§ Try it
Lines to restate from the data below: from the one containing "13/11/2024: 22924001 -> 22924002" to the one containing "Posicio_Total, 1997: 31 -> none", both included. Give them again exactly, and only them.

§ Raw data
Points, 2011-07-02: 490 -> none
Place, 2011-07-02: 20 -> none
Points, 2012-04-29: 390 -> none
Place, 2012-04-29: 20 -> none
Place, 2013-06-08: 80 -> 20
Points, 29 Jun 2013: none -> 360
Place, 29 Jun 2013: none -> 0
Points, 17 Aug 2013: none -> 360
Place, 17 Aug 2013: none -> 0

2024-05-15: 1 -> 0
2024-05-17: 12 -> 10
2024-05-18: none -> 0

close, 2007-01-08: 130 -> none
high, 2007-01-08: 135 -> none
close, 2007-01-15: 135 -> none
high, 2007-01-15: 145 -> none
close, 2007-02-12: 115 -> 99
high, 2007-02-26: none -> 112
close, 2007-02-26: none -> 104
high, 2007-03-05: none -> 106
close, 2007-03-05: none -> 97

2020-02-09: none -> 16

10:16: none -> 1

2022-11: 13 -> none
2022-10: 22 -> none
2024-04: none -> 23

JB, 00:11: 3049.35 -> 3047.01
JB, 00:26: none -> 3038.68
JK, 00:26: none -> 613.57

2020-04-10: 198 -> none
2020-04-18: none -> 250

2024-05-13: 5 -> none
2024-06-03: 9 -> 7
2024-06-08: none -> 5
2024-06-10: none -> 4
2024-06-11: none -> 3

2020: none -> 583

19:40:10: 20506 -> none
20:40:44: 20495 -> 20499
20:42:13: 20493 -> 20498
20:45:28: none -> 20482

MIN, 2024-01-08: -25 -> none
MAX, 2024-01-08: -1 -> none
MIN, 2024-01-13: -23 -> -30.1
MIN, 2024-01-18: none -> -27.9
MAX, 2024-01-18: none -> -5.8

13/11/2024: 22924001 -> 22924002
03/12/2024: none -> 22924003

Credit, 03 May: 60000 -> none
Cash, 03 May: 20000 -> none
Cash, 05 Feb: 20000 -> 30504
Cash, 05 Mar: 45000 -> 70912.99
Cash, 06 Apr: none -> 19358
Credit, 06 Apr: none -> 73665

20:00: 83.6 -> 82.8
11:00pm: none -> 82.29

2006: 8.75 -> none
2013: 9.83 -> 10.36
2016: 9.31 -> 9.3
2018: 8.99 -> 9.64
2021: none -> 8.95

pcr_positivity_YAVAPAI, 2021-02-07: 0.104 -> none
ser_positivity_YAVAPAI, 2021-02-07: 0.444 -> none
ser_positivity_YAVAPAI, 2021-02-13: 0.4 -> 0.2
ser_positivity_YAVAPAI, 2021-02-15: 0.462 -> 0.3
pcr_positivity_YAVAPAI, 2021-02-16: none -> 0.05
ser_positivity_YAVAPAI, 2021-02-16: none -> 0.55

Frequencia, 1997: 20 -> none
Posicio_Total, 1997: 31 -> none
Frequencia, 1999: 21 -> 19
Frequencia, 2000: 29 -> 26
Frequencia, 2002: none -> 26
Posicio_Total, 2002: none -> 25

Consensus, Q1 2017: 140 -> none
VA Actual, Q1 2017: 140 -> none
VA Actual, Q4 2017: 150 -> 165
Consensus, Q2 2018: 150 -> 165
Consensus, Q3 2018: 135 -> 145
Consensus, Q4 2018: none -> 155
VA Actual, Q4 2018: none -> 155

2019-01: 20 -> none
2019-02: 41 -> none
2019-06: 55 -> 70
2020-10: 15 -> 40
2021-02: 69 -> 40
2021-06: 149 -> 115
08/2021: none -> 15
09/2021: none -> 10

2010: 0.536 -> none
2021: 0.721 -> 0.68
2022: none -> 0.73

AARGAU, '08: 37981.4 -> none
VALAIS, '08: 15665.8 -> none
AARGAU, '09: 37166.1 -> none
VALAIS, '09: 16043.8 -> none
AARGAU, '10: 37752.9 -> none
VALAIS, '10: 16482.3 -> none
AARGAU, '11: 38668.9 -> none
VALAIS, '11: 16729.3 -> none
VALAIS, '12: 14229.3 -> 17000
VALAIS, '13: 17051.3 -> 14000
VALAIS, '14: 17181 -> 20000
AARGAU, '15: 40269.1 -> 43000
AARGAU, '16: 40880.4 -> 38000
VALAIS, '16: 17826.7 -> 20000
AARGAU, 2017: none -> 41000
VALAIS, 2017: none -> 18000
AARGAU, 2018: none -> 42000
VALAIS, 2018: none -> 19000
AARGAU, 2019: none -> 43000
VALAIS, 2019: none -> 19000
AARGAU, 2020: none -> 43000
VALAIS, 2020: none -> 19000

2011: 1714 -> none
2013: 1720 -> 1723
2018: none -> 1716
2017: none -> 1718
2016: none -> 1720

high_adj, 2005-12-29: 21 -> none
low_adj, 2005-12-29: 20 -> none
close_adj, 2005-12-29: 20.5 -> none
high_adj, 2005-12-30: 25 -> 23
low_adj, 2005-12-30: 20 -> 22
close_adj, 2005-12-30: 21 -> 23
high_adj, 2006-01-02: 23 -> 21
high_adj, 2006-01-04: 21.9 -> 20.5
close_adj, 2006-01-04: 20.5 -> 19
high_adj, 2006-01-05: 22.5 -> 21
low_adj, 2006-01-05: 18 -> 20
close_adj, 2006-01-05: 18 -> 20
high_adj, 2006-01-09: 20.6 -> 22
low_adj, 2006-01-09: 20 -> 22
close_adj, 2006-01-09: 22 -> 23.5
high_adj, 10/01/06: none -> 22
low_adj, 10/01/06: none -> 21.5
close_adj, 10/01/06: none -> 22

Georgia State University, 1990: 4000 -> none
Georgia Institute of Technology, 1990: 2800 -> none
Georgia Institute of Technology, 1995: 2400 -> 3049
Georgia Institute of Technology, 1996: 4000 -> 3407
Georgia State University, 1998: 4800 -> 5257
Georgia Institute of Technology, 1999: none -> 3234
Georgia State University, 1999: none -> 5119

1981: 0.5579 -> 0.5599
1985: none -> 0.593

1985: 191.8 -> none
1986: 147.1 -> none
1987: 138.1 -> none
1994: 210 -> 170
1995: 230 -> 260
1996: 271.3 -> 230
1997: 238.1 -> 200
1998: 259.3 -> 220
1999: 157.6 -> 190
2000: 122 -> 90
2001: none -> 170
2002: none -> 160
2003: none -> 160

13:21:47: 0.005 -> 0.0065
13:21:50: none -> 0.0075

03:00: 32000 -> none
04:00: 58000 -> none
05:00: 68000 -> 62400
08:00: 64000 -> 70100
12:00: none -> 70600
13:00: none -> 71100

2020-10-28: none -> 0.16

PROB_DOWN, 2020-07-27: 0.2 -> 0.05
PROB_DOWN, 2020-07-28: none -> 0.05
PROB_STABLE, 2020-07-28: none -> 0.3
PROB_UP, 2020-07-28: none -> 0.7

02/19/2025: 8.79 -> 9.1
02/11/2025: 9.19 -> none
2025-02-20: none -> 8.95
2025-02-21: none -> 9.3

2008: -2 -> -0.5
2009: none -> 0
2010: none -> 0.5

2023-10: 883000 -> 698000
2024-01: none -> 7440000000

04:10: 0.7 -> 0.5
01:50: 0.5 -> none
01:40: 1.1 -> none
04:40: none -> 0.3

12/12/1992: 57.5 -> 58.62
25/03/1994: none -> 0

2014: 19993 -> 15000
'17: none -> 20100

§ Expected answer
13/11/2024: 22924001 -> 22924002
03/12/2024: none -> 22924003

Credit, 03 May: 60000 -> none
Cash, 03 May: 20000 -> none
Cash, 05 Feb: 20000 -> 30504
Cash, 05 Mar: 45000 -> 70912.99
Cash, 06 Apr: none -> 19358
Credit, 06 Apr: none -> 73665

20:00: 83.6 -> 82.8
11:00pm: none -> 82.29

2006: 8.75 -> none
2013: 9.83 -> 10.36
2016: 9.31 -> 9.3
2018: 8.99 -> 9.64
2021: none -> 8.95

pcr_positivity_YAVAPAI, 2021-02-07: 0.104 -> none
ser_positivity_YAVAPAI, 2021-02-07: 0.444 -> none
ser_positivity_YAVAPAI, 2021-02-13: 0.4 -> 0.2
ser_positivity_YAVAPAI, 2021-02-15: 0.462 -> 0.3
pcr_positivity_YAVAPAI, 2021-02-16: none -> 0.05
ser_positivity_YAVAPAI, 2021-02-16: none -> 0.55

Frequencia, 1997: 20 -> none
Posicio_Total, 1997: 31 -> none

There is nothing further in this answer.